Hematoma, thrombosis, and rebleeding occurred in 57 (2.9%), 11 (0.6%), and 8 (0.4%) patients, respectively (Table 3). All complications were well managed without causing severe consequences. Neither pseudoaneurysm nor infection occurred in the patients. We tried to find out possible contributors to the recorded minor complications. However, age, gender, pre-existing diseases (including diabetes and hypertension), procedure count, sheath size, hemodialysis access type, and canalization route were similar between patients with and without complications (Table 4). The primary patency rates at 6,12, 24, and 36 months were 85.0, 64.6, 53.8, and 41.6%, respectively.

Table 3 Complications
Table 4 Characteristics of complications

Discussion

In this retrospective cohort study, 1966 patients were treated with the tourniquet technique to facilitate bleeding control after catheter-based interventions via AVF or AVG. Only 76 (3.9%) patients had minor complications. The tourniquet technique is effective and safe for bleeding control after percutaneous interventions of hemodialysis accesses.

Manual compression was originally used for bleeding control after percutaneous interventions for narrowed or occluded hemodialysis accesses. Suture-based techniques were then introduced to replace the time-consuming manual compression technique.
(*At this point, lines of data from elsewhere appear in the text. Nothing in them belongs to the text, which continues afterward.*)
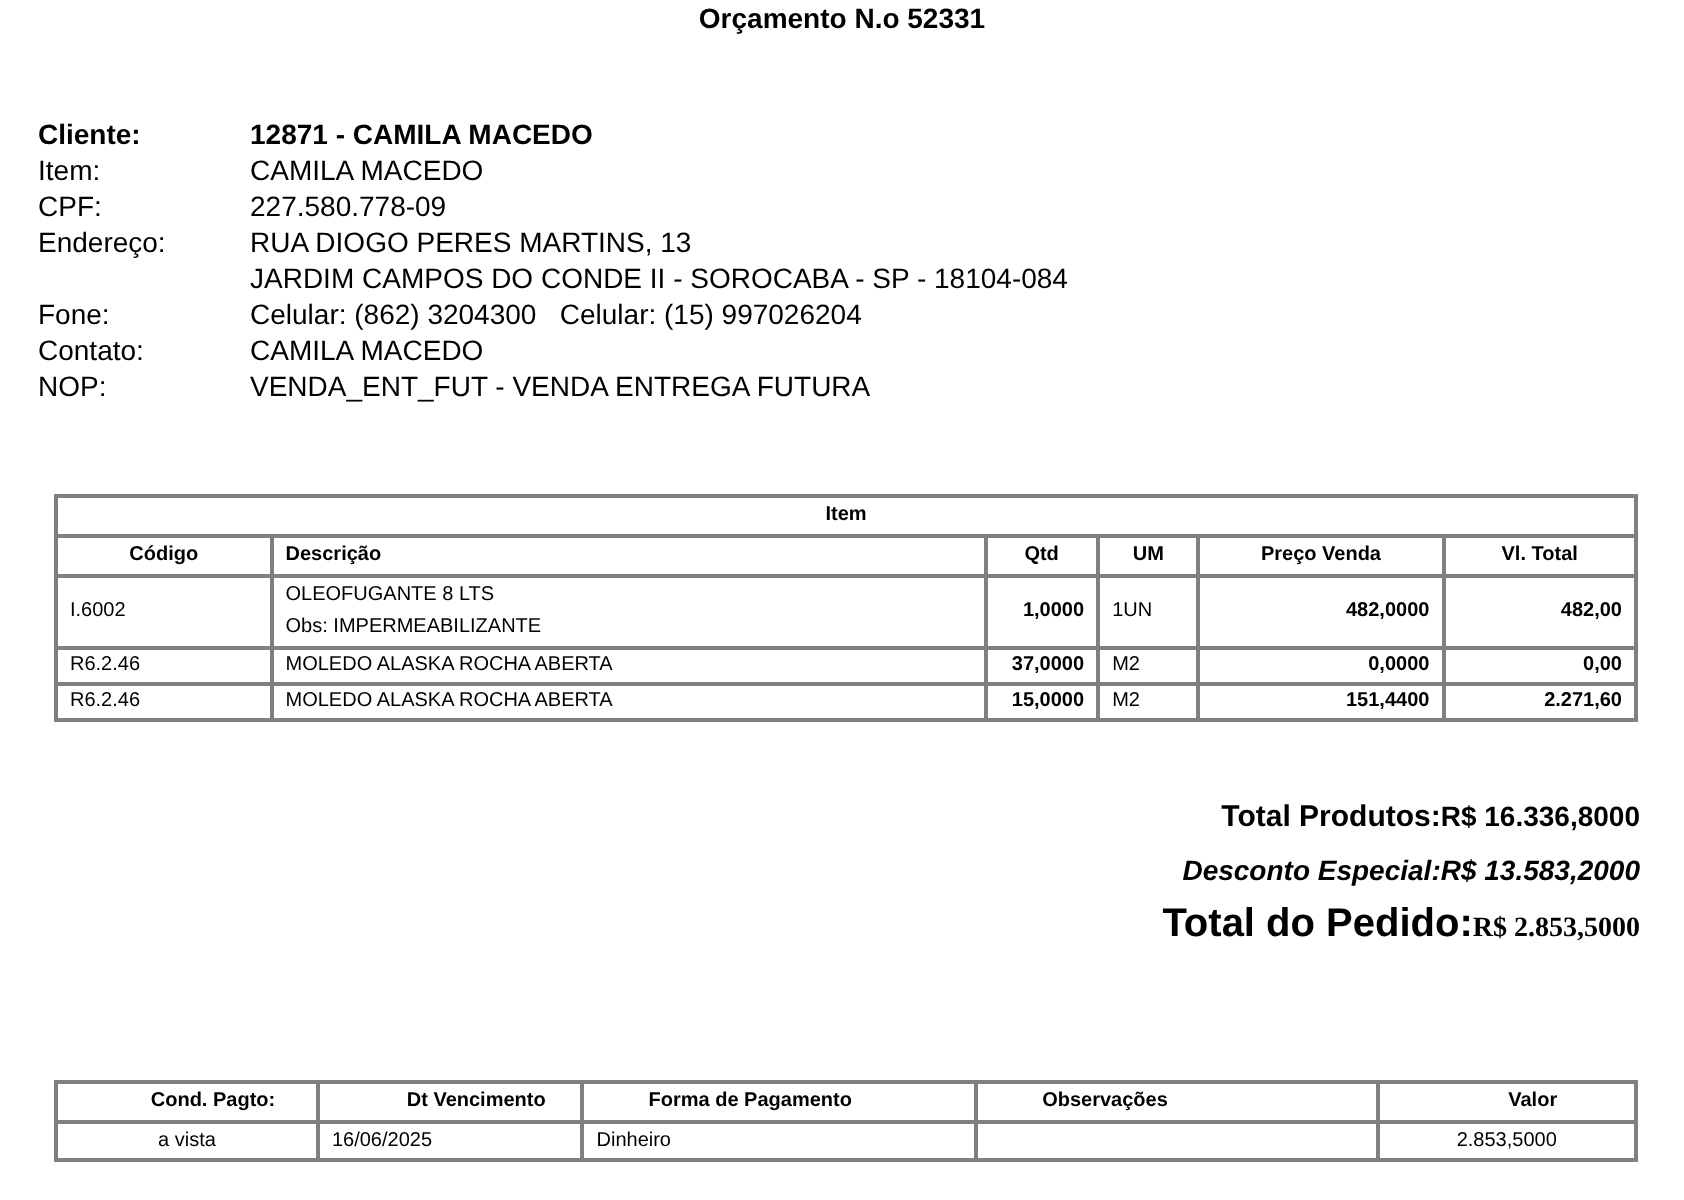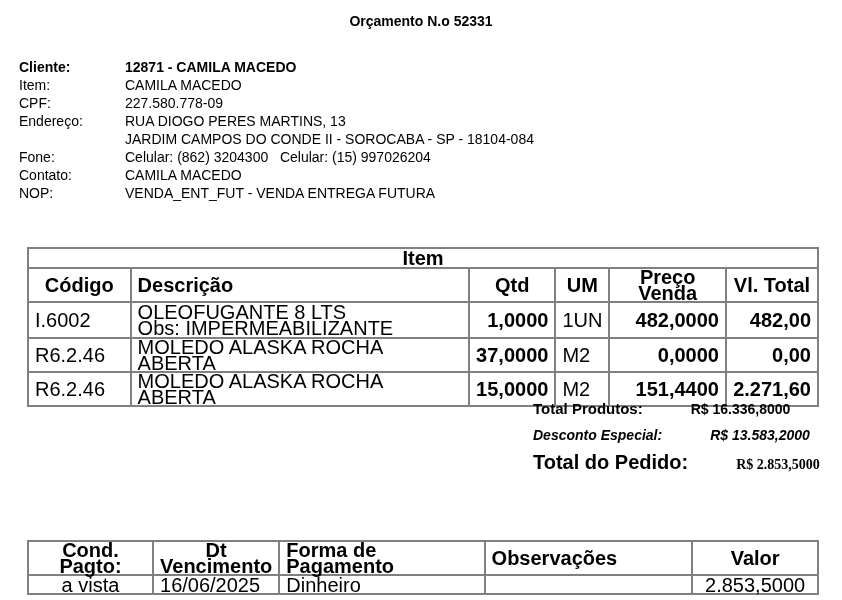--- a/index.html
+++ b/index.html
@@ -5,7 +5,7 @@
   html, body { margin: 0; padding: 0; background: #ffffff; }
   body { width: 842px; height: 600px; position: relative; overflow: hidden;
          font-family: "Liberation Sans", sans-serif; color: #000; font-size: 14px; }
-  .title { position: absolute; top: 13px; left: 0; width: 842px; text-align: center;
+  .title { position: absolute; top: 1px; left: 0; width: 842px; text-align: center;
            font-weight: bold; font-size: 14px; }
   .client { position: absolute; top: 58px; left: 19px; }
   .client .row { display: flex; height: 18px; line-height: 18px; }

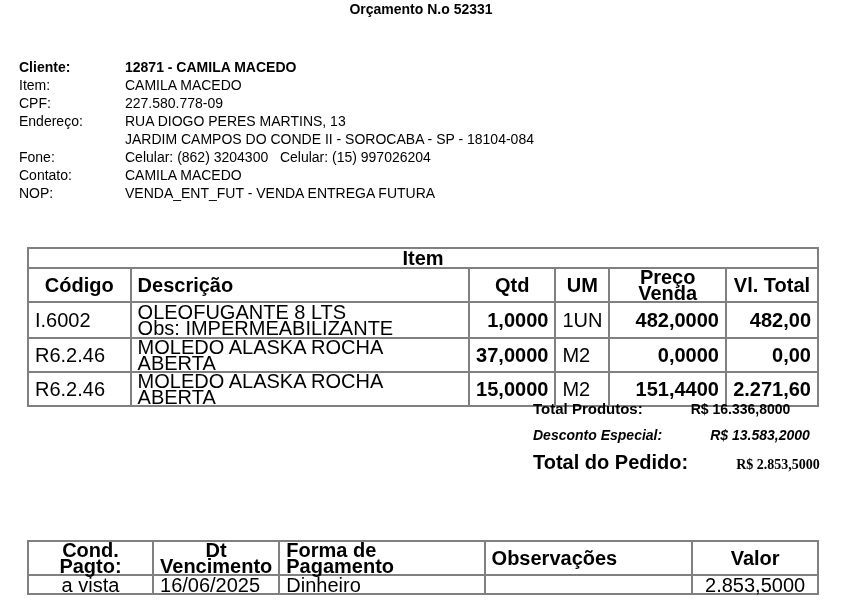--- a/index.html
+++ b/index.html
@@ -12,7 +12,7 @@
   .client .lbl { width: 106px; }
   .client .val { }
   .client .row.bold { font-weight: bold; }
-  table { border-collapse: collapse; position: absolute; font-size: 20px; }
+  table { border-collapse: collapse; position: absolute; font-size: 10px; }
   td, th { border: 2px solid #808080; padding: 0 6px; line-height: 16px; }
   .items { top: 247px; left: 27px; width: 792px; }
   .items th { font-weight: bold; height: 18px; }

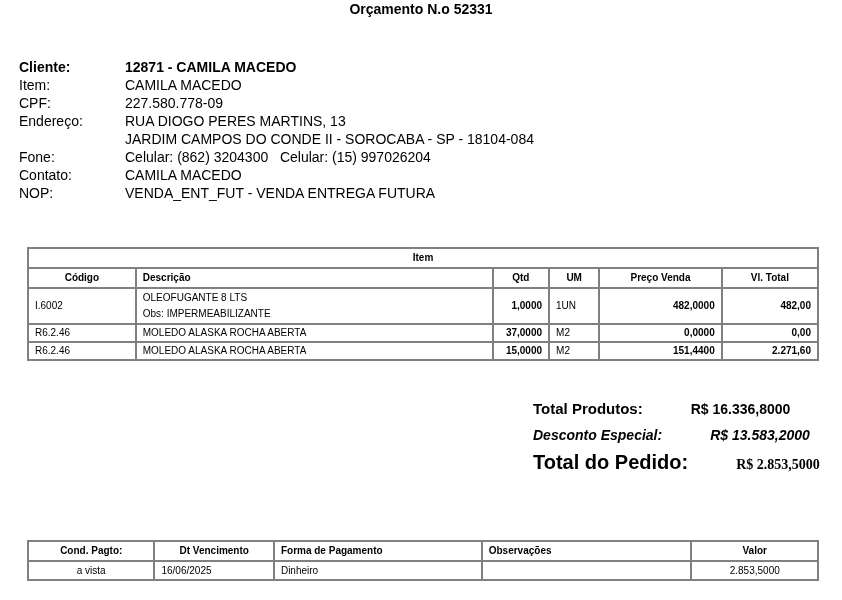--- a/index.html
+++ b/index.html
@@ -22,7 +22,7 @@
   .center { text-align: center; }
   .left { text-align: left; }
   .totals { position: absolute; top: 400px; left: 533px; width: 287px; }
-  .totals .row { display: flex; justify-content: flex-start; align-items: baseline; gap: 48px; }
+  .totals .row { display: flex; justify-content: flex-end; align-items: baseline; }
   .totals .lbl { font-weight: bold; }
   .totals .val { font-weight: bold; }
   .t1 { height: 27px; font-size: 15px; }

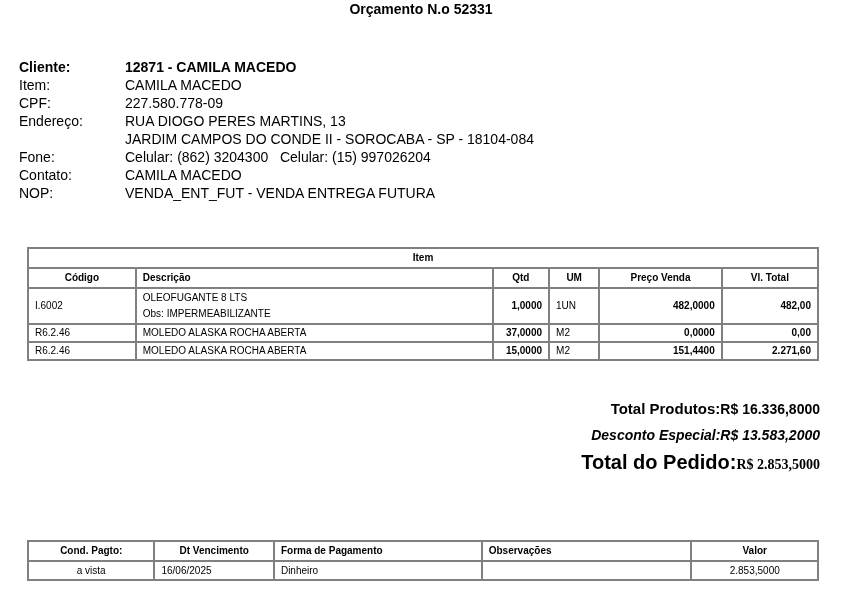--- a/index.html
+++ b/index.html
@@ -31,7 +31,7 @@
   .t4 { font-size: 20px; }
   .t4 .val { font-size: 14px; font-family: Liberation Serif, serif; }
   .pay { top: 540px; left: 27px; width: 792px; }
-  .pay th { height: 18px; }
+  .pay th { height: 18px; padding-left: 32px; }
   .pay td { height: 17px; }
 </style>
 </head>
In 1997, a circular suture, the prototype of the purse-string suture, was first reported as a simple trick to facilitate hemostasis after percutaneous AVF/AVG interventions [4]. In 1998, the purse-string suture technique was formally introduced, and the efficacy and safety of this technique in 20 patients were reported [5]. The purse-string suture technique has thereafter been using to facilitate bleeding control after catheter-based interventions via AVF or AVG in many centers for a long time. Modified purse-string suture techniques, including purse-string sutures with a miniature tourniquet, the loop-suture technique and the Woggle technique, were reported [6, 7, 9]. However, all of those reports only enrolled a small number of patients or procedures. Although the purse-string suture technique is relatively safe [10], an obvious limitation of the purse-string suture is that it requires suture and suture removal on the second day. The tourniquet technique, which we introduced in the present study, is easier to perform than any other suture-based techniques, and no suture removal is needed. The tourniquet technique we used for hemostasis after catheter-based interventions in the present study is the same as the method used for post-hemodialysis puncture site bleeding control. In addition, we believe the tourniquet technique is cost-effective and likely to be used in low socioeconomic regions.

Regarding complications, subcutaneous hematoma, pseudoaneurysm, and failed bleeding control, were reported in 5 to 7% of patients who underwent the purse-string suture-based bleeding control [4,5,6, 8, 9]. In addition, broken suture and suture-induced complications may occur [9]. In the present study, minor complications, including hematoma, thrombosis and rebleeding, were observed in only 3.9% of patients who received the tourniquet technique. Therefore, the tourniquet technique is safe to be used for bleeding control.

A limitation is that the study was retrospective and only had one arm. There was lack of compression in effectiveness and safety between the tourniquet technique and other bleeding control techniques.

Conclusions

In conclusion, the tourniquet technique is an effective and safe approach for facilitating hemostasis after catheter-based interventions of hemodialysis accesses. The tourniquet technique could be used as an alternative method for bleeding control following percutaneous AVF or AVG interventions.